Corriere: Scelte urgenti per la ricerca; I fondi premino l'eccellenza
Il rettore della Bocconi, Angelo Provasoli: i problemi delle università non si risolvono creando cattedrali nel deserto
Se guardiamo i numeri, la Finanziaria segna un passo avanti (o per lo meno non uno indietro) in tema di università e ricerca. Sono 400 i milioni di euro di aumento per i settori università (320 milioni) e ricerca (80 milioni). A salire è anche il credito di imposta in ricerca: le imprese che stipulano contratti di ricerca e collaborazione con università e centri di ricerca potranno beneficiare di un credito d'imposta pari al 40 per cento delle spese sostenute, contro il 15 per cento dello scorso anno. Ogni impresa potrà infine portare in deduzione fino a 50 milioni di euro (prima erano solo 15).

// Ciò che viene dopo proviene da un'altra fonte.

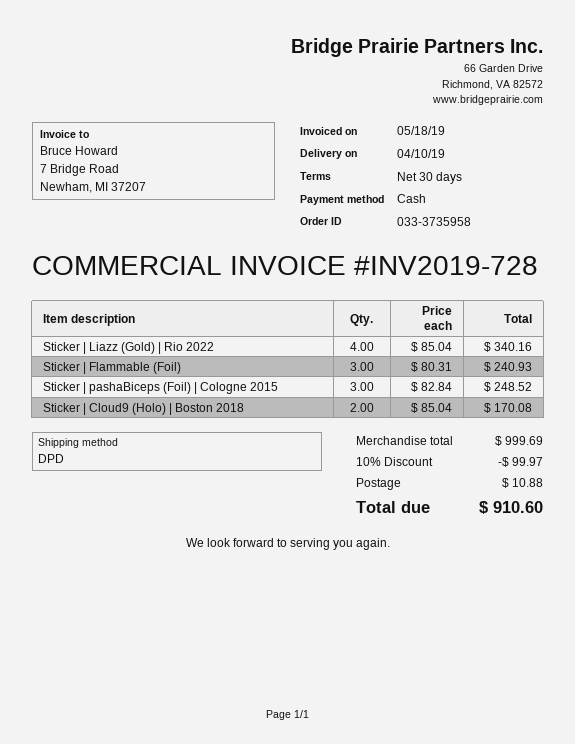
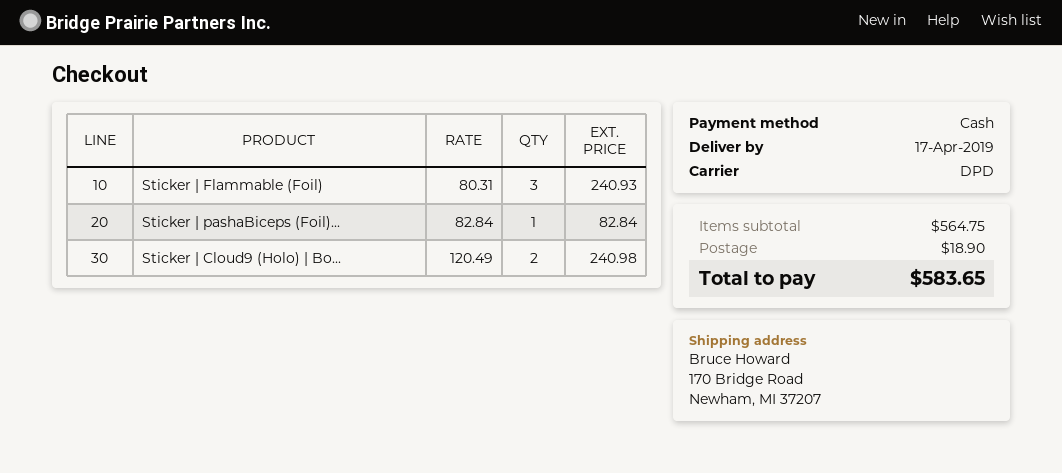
delivery date: 2019-04-10 -> 2019-04-17
Sticker | Liazz (Gold) | Rio 2022: 4 x 85.04 = 340.16 -> none
Sticker | pashaBiceps (Foil) | Cologne 2015: 3 x 82.84 = 248.52 -> 1 x 82.84 = 82.84
Sticker | Cloud9 (Holo) | Boston 2018: 2 x 85.04 = 170.08 -> 2 x 120.49 = 240.98
subtotal: 999.69 -> 564.75
discount: 10% = 99.97 -> none
shipping: 10.88 -> 18.90
total: 910.60 -> 583.65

I numeri testimoniano quindi un'attenzione della politica nei confronti di un settore da tutti considerato strategico al quale però non si presta mai la necessaria attenzione. Ma i numeri non sempre descrivono con la dovuta attenzione la realtà e soprattutto non sono utili per individuare una linea politica. Alzare di qualche punto il credito d'imposta o di qualche milione la spesa per università e ricerca non serve a dare all'Italia una strategia in tema di alta formazione e ricerca.
Il sistema universitario italiano è al palo perché da troppo tempo manca di una strategia che non sia quella di aprire nuovi atenei (compresi quelli telematici siamo a 91) o nuovi corsi di studio (3.089 quelli di primo livello e 2.412 quelli di secondo). Tutti ugualmente riconosciuti a livello legale, tutti ugualmente inseriti nell'arena competitiva della quale il processo di Bologna ha gettato le fondamenta. Come si concilia, per esempio, la politica di un ateneo per ogni campanile con i continui appelli alla mobilità degli studenti? E la qualità con la scarsità di risorse?
Il Libro verde sulla spesa pubblica sottolinea i problemi della nostra università: a quelli sopra citati vanno aggiunti il rapporto docenti/studenti inadeguato; gli scarsi servizi accessori (leggi mense, alloggi, eccetera); l'insufficiente numero di borse di studio con un importo per di più inadeguato; lo scarso ricorso a meccanismi di selezione degli studenti all'ingresso. E altri ancora. Tutti problemi strettamente connessi alla quantità di risorse finanziarie e alla qualità del loro utilizzo.
Esistono poi problemi di gestione degli atenei: dal sistema di governance con «una marcata tendenza alla autoreferenzialità» al sistema di remunerazione dei docenti, evidentemente troppo rigido e non capace di premiare la qualità del lavoro. Per non parlare dei meccanismi concorsuali inefficienti e della composizione del corpo docente «inadeguata, con troppi professori ordinari e associati rispetto al numero dei ricercatori».
Alla mancanza di eccellenze come si risponde? Sicuramente in modo inefficace e spesso creando nuove cattedrali nel deserto, aprendo nuovi laboratori dal nulla o investendo in nuove agenzie per l'innovazione. Nel 2003, per esempio, la comunità scientifica si è profondamente divisa (per non dire opposta) alla decisione di istituire l'Istituto italiano di tecnologia, quello che subito era stato ribattezzato come il Mit italiano. Se davvero si vuole che slogan come «l'importanza del capitale umano» o dichiarazioni d'intenti sull'importanza dell'innovazione diventino fatti concreti è necessaria una svolta nella politica italiana. È necessario che l'attenzione dai numeri si sposti sulla qualità delle scelte.
Perché di questo stiamo parlando, di fare delle scelte, di premiare quei centri e quelle facoltà già in odore di eccellenza concentrando qui le risorse umane e finanziarie. Scelte che vanno fatte consapevolmente e in modo partecipato. Al controllo di qualità e produttività effettuato dai vari Cnvsu e Civr o dal sempre costituendo Anvur bisogna necessariamente unire il confronto con la comunità scientifica. Non con le caste, ma con la comunità. Non si tratta infatti di mantenere privilegi e posizioni ma di rendere protagonista delle scelte chi la ricerca e la didattica la fa ogni giorno. E se queste scelte portassero anche alla chiusura di atenei o centri di ricerca nessuno dovrebbe gridare allo scandalo. Anzi. Solo a questo punto, dopo aver affrontato il problema da un punto di vista qualitativo, potremmo tornare a parlare di numeri.